A lot of people around here say “capitalism” when they mean something more like “the Kali Yūga”, “this fallen world, this vale of tears”, “the age in which the Tao is lost”, or “this age of muck and clay, in which we are lesser than our fathers of iron, who were lesser than their grandfathers of silver, who were lesser still than the ancients of gold.”
The folks who speak this way, if you asked them, “Was there any wrongdoing in the world before the first stock certificate was issued?”, would say “Of course there was!”
If you asked them, “Did pre-capitalist kings or judges ever favor the unjust over the just because the unjust gave them riches?”, they would say “Yes, they did!”
If you asked them, “In ancient times, were there rich and well-fed tribes, and poor and starveling tribes, and did the richer tribes lord over the poorer ones?”, they would say “Certainly.”

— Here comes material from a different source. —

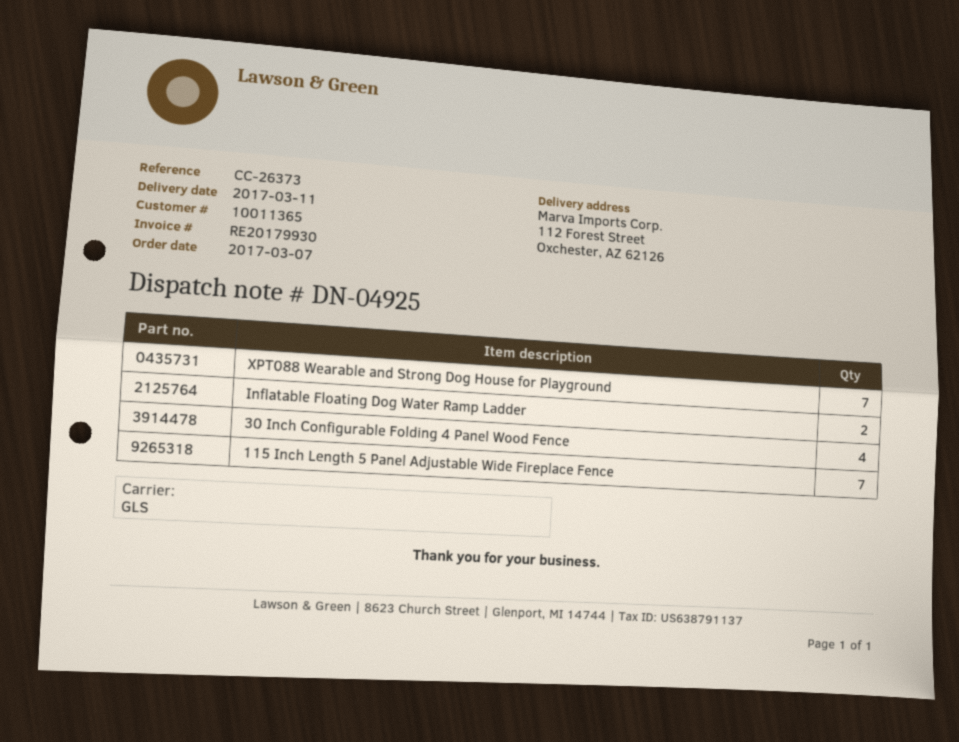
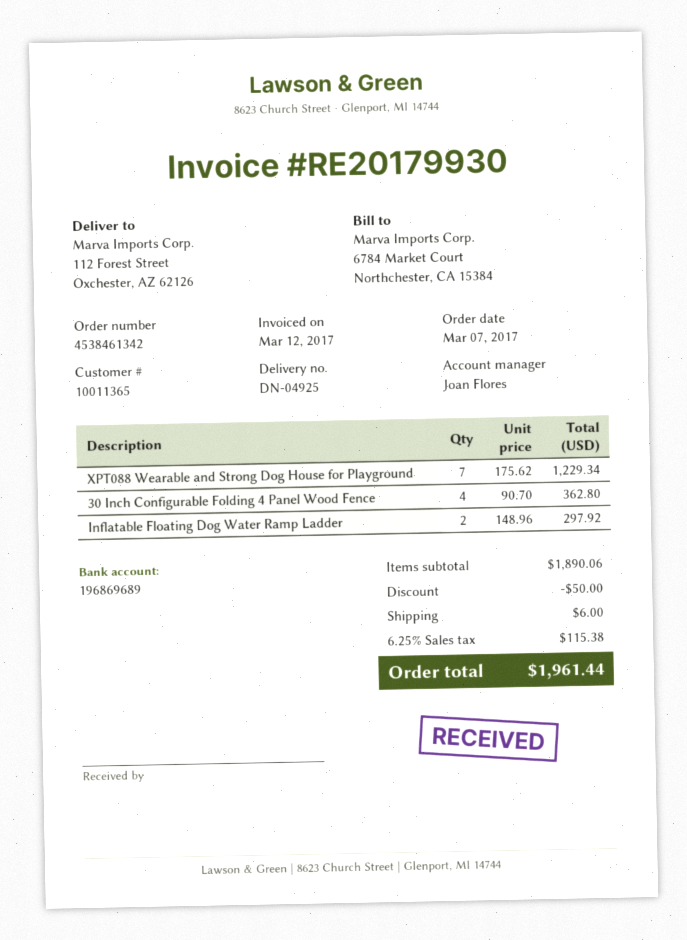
115 Inch Length 5 Panel Adjustable Wide Fireplace Fence: 7 -> none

Which all goes to show, at some level they do know they’re not really talking about “capitalism” in the economic or historical sense. They’re not talking about an economic structure or a stage of Marxist history. They’re taking about wickedness, graft, injustice, abuse of power – things which are much, much older than capitalism.
They’re merely using their favorite snarl word instead of just saying “evil”.

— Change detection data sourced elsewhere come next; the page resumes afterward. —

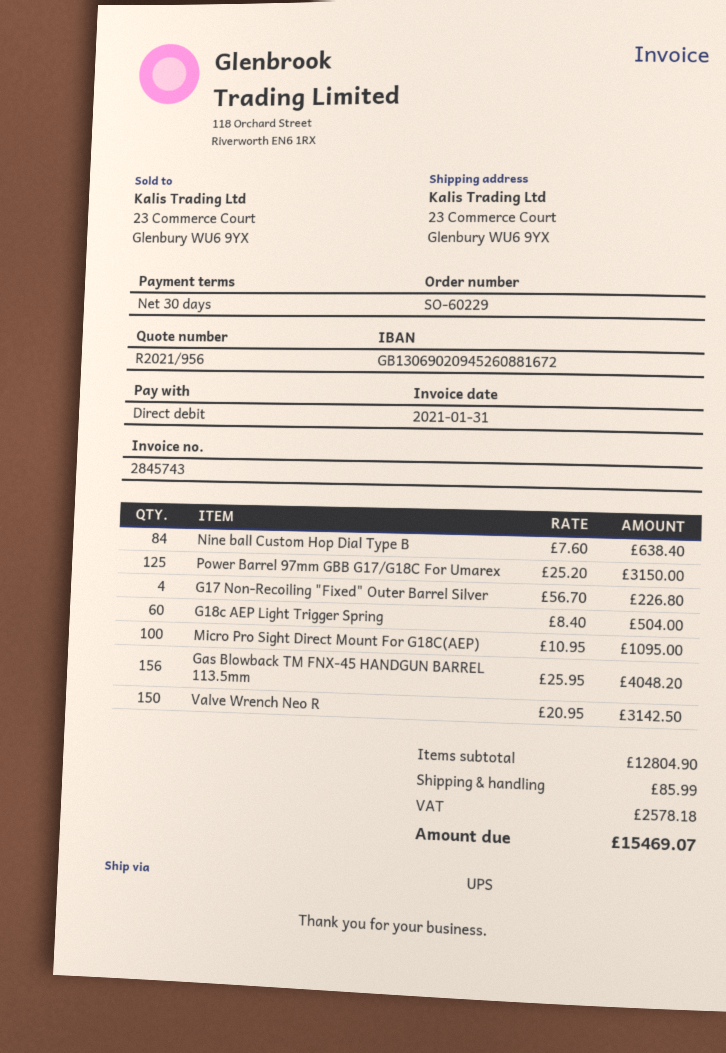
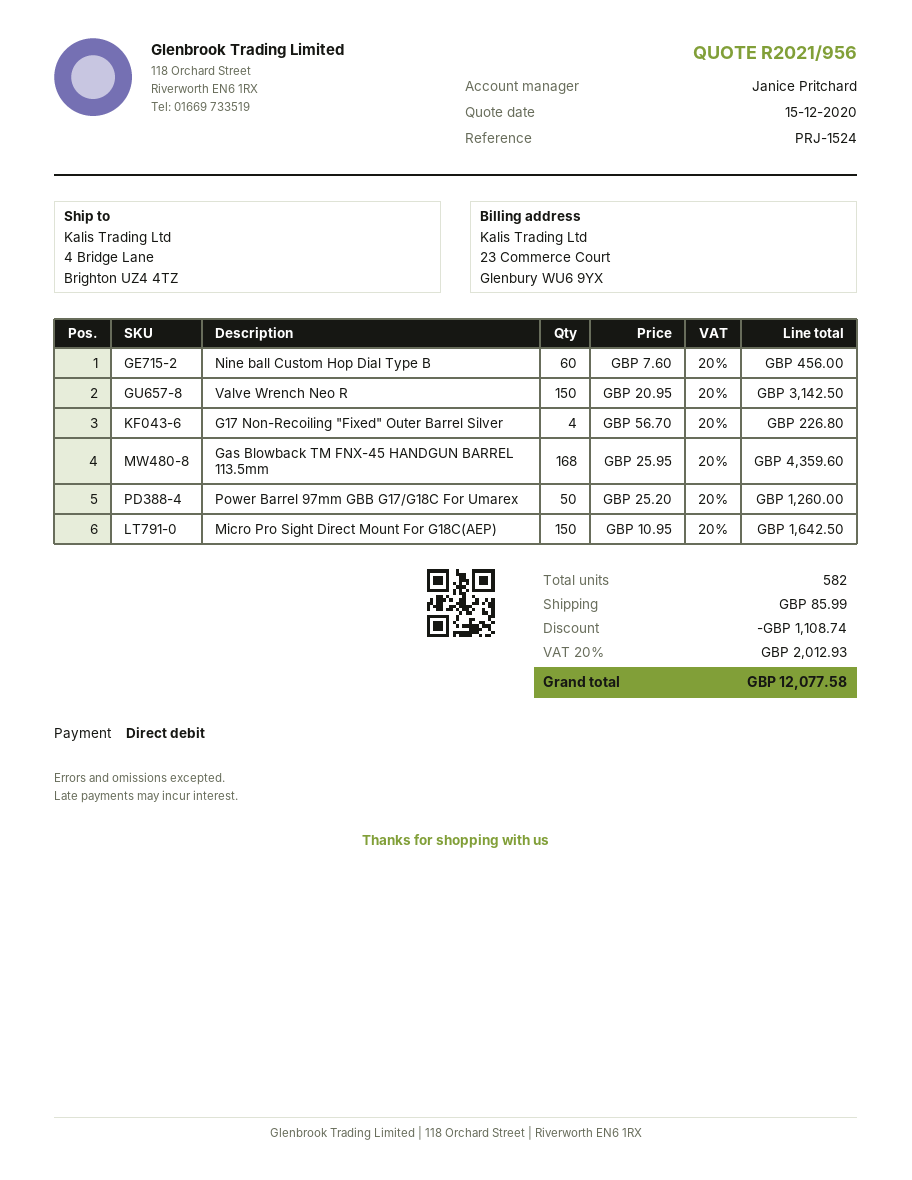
ship to: 23 Commerce Court, Glenbury WU6 9YX -> 4 Bridge Lane, Brighton UZ4 4TZ
Nine ball Custom Hop Dial Type B: 84 x 7.60 = 638.40 -> 60 x 7.60 = 456.00
Power Barrel 97mm GBB G17/G18C For Umarex: 125 x 25.20 = 3150.00 -> 50 x 25.20 = 1260.00
G18c AEP Light Trigger Spring: 60 x 8.40 = 504.00 -> none
Micro Pro Sight Direct Mount For G18C(AEP): 100 x 10.95 = 1095.00 -> 150 x 10.95 = 1642.50
Gas Blowback TM FNX-45 HANDGUN BARREL 113.5mm: 156 x 25.95 = 4048.20 -> 168 x 25.95 = 4359.60
discount: none -> 1108.74
tax: 2578.18 -> 2012.93
total: 15469.07 -> 12077.58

And why do we blame capitalism instead of generic “evil”?
Because capitalism is the system that actively promotes it and is in every facet of our lives.
It’s greed not evil.
Murdering a baby is evil, letting millions starve to death is business.
Capitalism opens an avenue for greed to be used for the benefit of the many, whereas any other form of resource distribution has no place for greed and as such no place for the greedy. At that point it becomes the same kind of discussion as the prohibition discussion. Do you ban it or do you allow and regulate it. Banning greed won’t make it go away, it will only force it into hiding and to undermine the current system. Capitalism forces greed to the surface, at which point people can have a discussion about how much greed should be permitted.
Wow, that’s some impressive horse shit! The very nature of greed means that it will always benefit the few over the many and the nature of capitalism is that greed is elevated to a virtue, inevitably hurting the many to serve the few rich and powerful.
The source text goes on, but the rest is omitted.